Therefore, it is important to involve new methods from titanium material science and assess their applicability for designing electrically thin metamaterial-based absorbers. Among such methods, there is a particular interest in titanium powder metallurgy techniques [33,34], especially blended elemental powder metallurgy (BEPM) [35]. Compared to other manufacturing techniques, BEPM makes it possible to cost-effectively produce a wide range of high-quality titanium alloys and structures based on them. The most cost-effective BEPM processes are based on the technology where alloying elements are added to titanium as elemental or master alloy powders. Traditionally this method includes the preparation of powder blends, their consolidation at room temperature, and sintering in a vacuum for the transformation of initial heterogeneous powder compacts into massive homogeneous alloys. Consolidation may be performed by low-cost conventional powder metallurgy processes such as die pressing, cold isostatic pressing, or direct powder rolling. The benefits of BEPM are alloy flexibility, refractory materials, homogeneity, near-net shape manufacturing, and cost-effectiveness, whereas the natural drawbacks are purity concerns, sintering challenges, and porosity [36].

Previously we have studied the mechanical properties and structure of TC4 alloys prepared with BEMP [37–39] (we should note that in the BEMP, TC4 alloy is one of the most commonly used). In the present paper, we extend the scope of our research to demonstrate the ability to produce low-cost titanium alloy parts for electrically thin metamaterial-based absorbers. In this regard, we perform a comparative study of structures consisting of titanium patches fabricated by using BEPM. To elucidate the differences in absorption properties of structures composed of titanium patches prepared under different conditions of the BEPM technological process, we utilize a well-known thin absorber design based on an artificial high-impedance surface [13,14]. This surface is an array of subwavelength square patches arranged on a lossy ceramic substrate. To ensure zero transmission, the structure is placed on a metal screen. A detailed description of the titanium alloy fabrication process, full-wave numerical simulation of the metamaterial-based absorber, methods of preparation of samples and their experimental characterization supplements this study. Based on the instrumental capabilities at our disposal, the microwave frequency range ($8-12$ GHz) was selected for the validating experiment.

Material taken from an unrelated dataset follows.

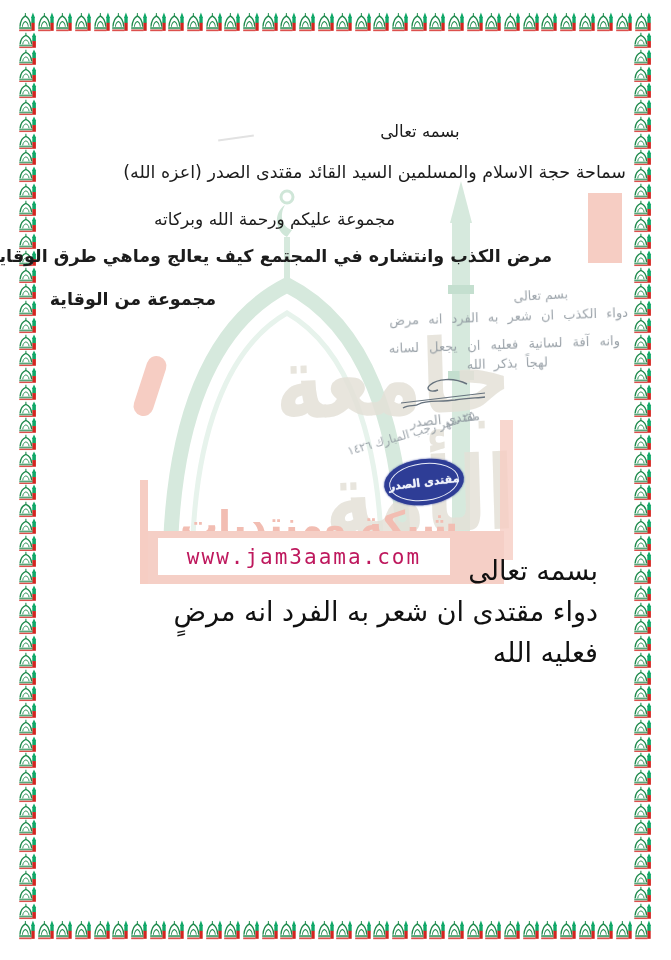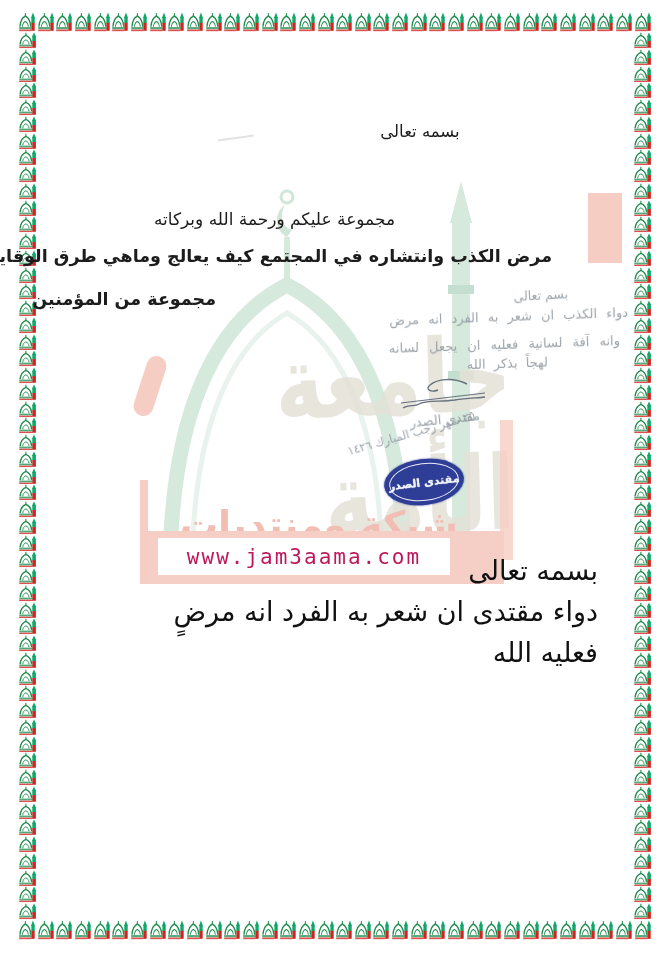"سماحة حجة الاسلام والمسلمين السيد" div.typed { html: none -> <div>سماحة حجة الاسلام والمسلمين السيد القائد مقتدى الصدر (اعزه الله)</div> }
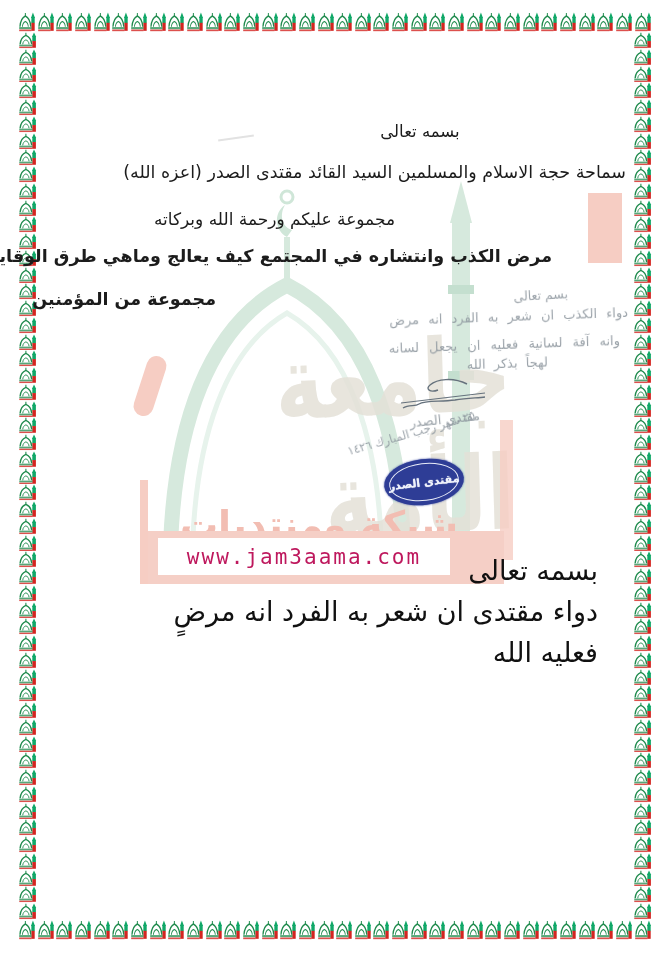"مجموعة من المؤمنين" div.typed { text: المؤمنين -> الوقاية }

2. Microwave absorber design

2.1 Outline of the problem

Our goal in this study is to evaluate the feasibility of using titanium alloys in the construction of an electrically thin metamaterial-based absorber, given that these alloys are prepared under different conditions of the BEPM process. Since we mainly focus on comparing the properties obtained for a constitutive material, here we use a well-known high-impedance surface design to implement a metamaterial platform of the absorber. This is a surface composed of a dense array of rectangular patches of the size $w$ and thickness $h_p$ that are supposed to be made from titanium with the conductivity $\sigma _\textrm {Ti}$. The patches are arranged in a lattice with the period $p$ deposited on a lossy dielectric substrate. The substrate is made from microwave ceramics with the thickness $h_s$ and relative complex permittivity $\varepsilon _\textrm {sub}$. On the back side, the structure is supported by a metal sheet (ground plate) to create conditions similar to the practical use of microwave absorbers.

Further, for definiteness, we assume that the structure is normally irradiated by a linearly polarized wave ($\textbf {k} = \{0,0,-k_z\}$), in which the electric field vector is oriented along the $y$-axis ($\textbf {E} = \{0, E_y, 0\}$). All characteristic dimensions of the structure, the orientation of the electromagnetic wave vectors of the incident wave, and the chosen Cartesian coordinate frame related to the problem under study are presented in Fig. 1.

Fig. 1. A sketch showing all the characteristic dimensions of an electrically thin metamaterial-based microwave absorber consisting of titanium patches periodically arranged on a lossy ceramic substrate supported by a metal sheet. Here, $p$ is the lattice constant, $w$ is the square patch width, $h=h_p+h_s$ is the overall sample thickness, and $\sigma _\textrm {Ti}$ and $\varepsilon _\textrm {sub}$ are the conductivity and permittivity of titanium and ceramics, respectively. The red dashed square outlines the array unit cell. The insets show the Cartesian coordinate frame and the configuration of the incident wave.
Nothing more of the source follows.